===== Data in this exercise

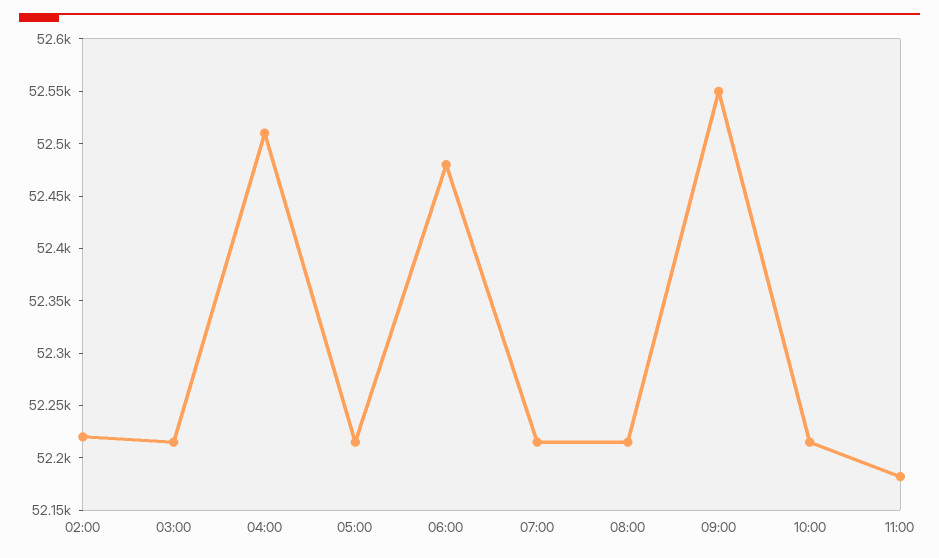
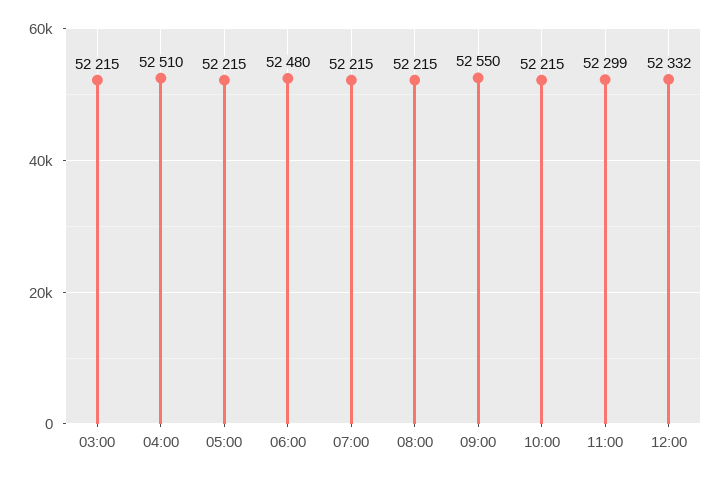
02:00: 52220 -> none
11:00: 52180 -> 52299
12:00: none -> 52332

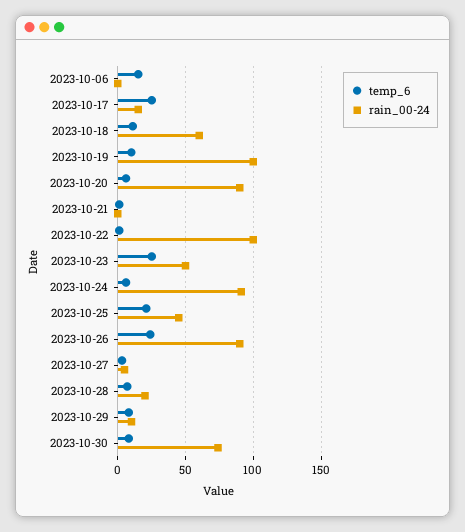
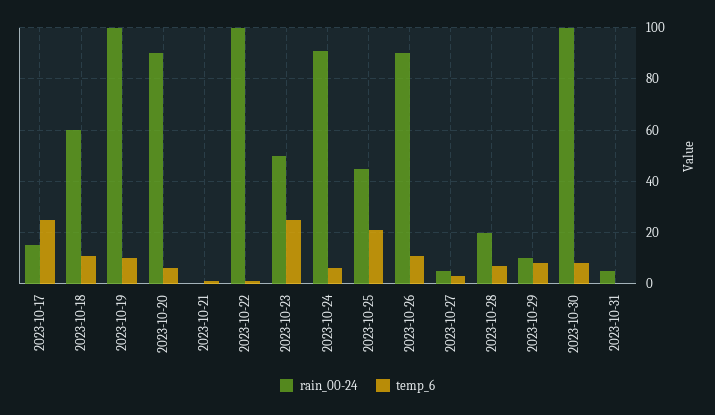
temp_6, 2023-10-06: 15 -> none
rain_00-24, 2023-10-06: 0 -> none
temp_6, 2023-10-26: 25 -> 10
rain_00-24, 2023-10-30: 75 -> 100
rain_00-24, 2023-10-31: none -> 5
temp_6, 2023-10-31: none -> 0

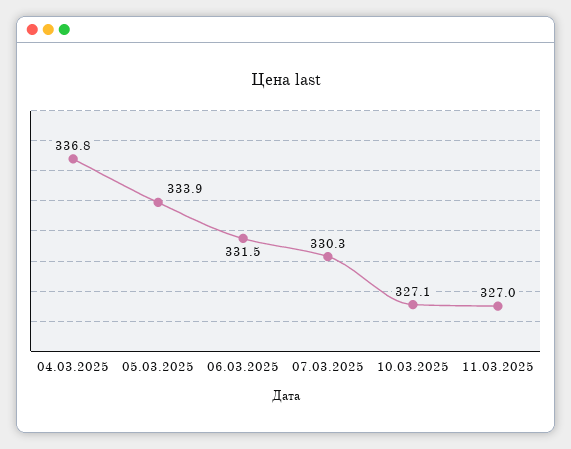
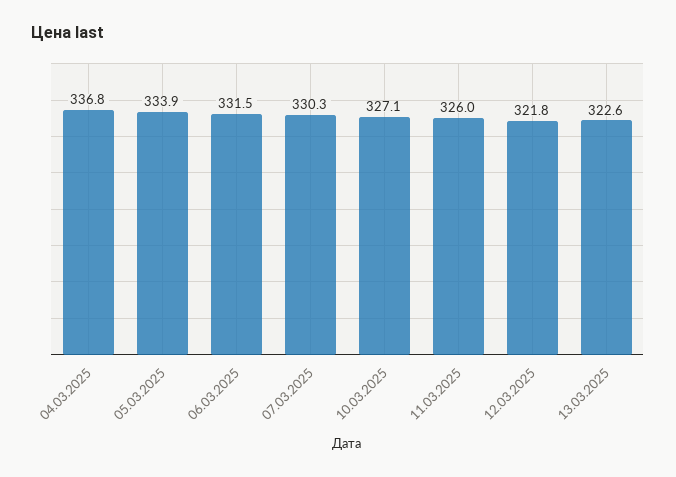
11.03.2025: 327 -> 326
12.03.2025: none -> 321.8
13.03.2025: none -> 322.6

==========

In the records above, collect each line with "none".

02:00: 52220 -> none
12:00: none -> 52332
temp_6, 2023-10-06: 15 -> none
rain_00-24, 2023-10-06: 0 -> none
rain_00-24, 2023-10-31: none -> 5
temp_6, 2023-10-31: none -> 0
12.03.2025: none -> 321.8
13.03.2025: none -> 322.6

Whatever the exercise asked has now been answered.